• [How to complete this task]
Make an exact copy of every entry below, with the pictures left out.

• [Task data]
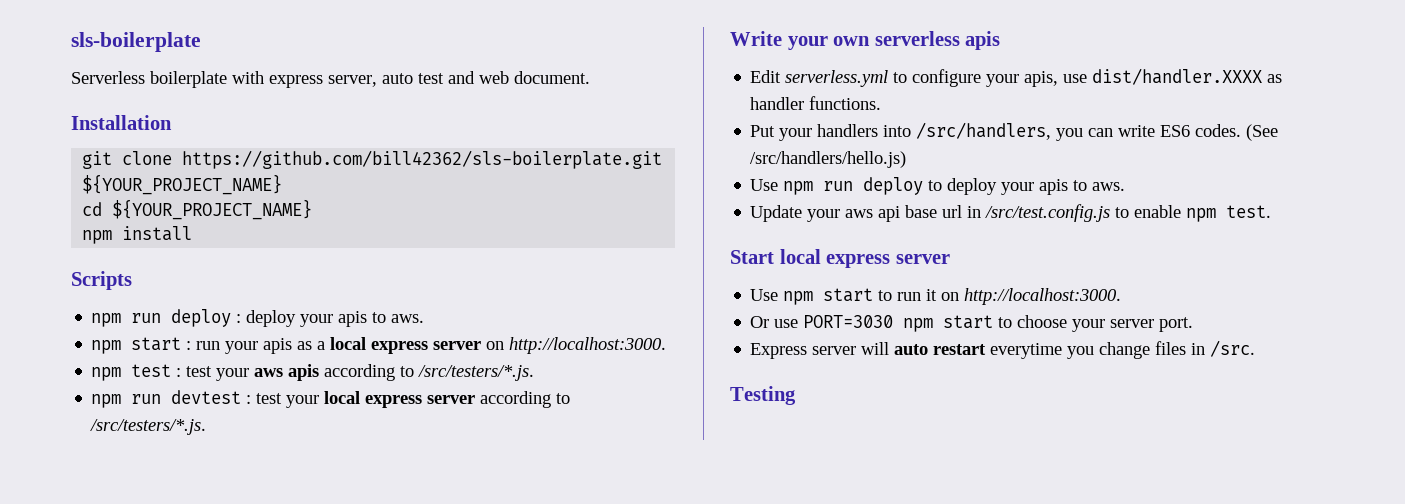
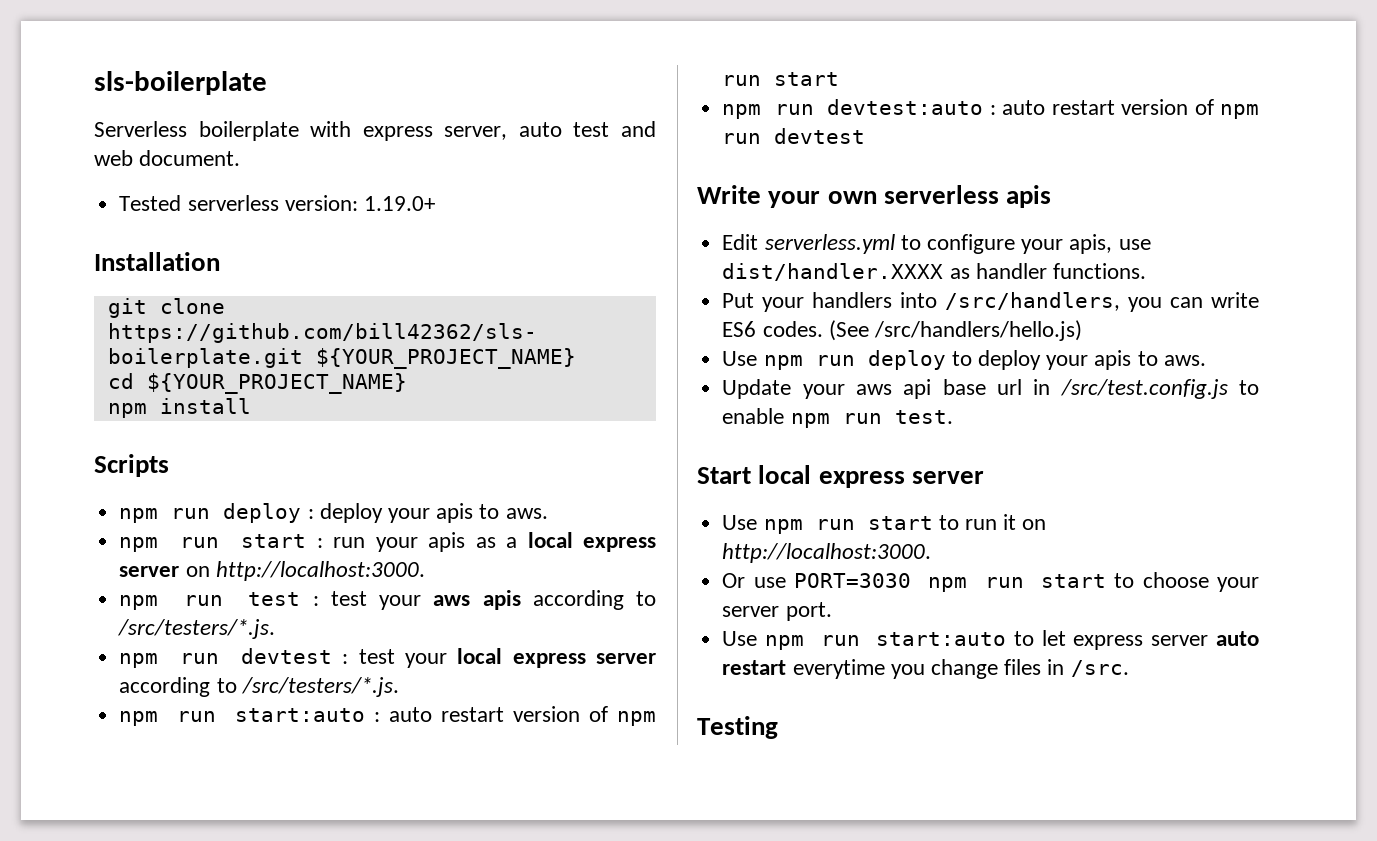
+ Tested serverless version: 1.19.0+
- npm start : run your apis as a local express server on http://localhost:3000.
+ npm run start : run your apis as a local express server on http://localhost:3000.
- npm test : test your aws apis according to /src/testers/*.js.
+ npm run test : test your aws apis according to /src/testers/*.js.
+ npm run start:auto : auto restart version of npm run start
+ npm run devtest:auto : auto restart version of npm run devtest
- Update your aws api base url in /src/test.config.js to enable npm test.
+ Update your aws api base url in /src/test.config.js to enable npm run test.
- Use npm start to run it on http://localhost:3000.
+ Use npm run start to run it on http://localhost:3000.
- Or use PORT=3030 npm start to choose your server port.
+ Or use PORT=3030 npm run start to choose your server port.
- Express server will auto restart everytime you change files in /src.
+ Use npm run start:auto to let express server auto restart everytime you change files in /src.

• [Answer for the task]
+ Tested serverless version: 1.19.0+
- npm start : run your apis as a local express server on http://localhost:3000.
+ npm run start : run your apis as a local express server on http://localhost:3000.
- npm test : test your aws apis according to /src/testers/*.js.
+ npm run test : test your aws apis according to /src/testers/*.js.
+ npm run start:auto : auto restart version of npm run start
+ npm run devtest:auto : auto restart version of npm run devtest
- Update your aws api base url in /src/test.config.js to enable npm test.
+ Update your aws api base url in /src/test.config.js to enable npm run test.
- Use npm start to run it on http://localhost:3000.
+ Use npm run start to run it on http://localhost:3000.
- Or use PORT=3030 npm start to choose your server port.
+ Or use PORT=3030 npm run start to choose your server port.
- Express server will auto restart everytime you change files in /src.
+ Use npm run start:auto to let express server auto restart everytime you change files in /src.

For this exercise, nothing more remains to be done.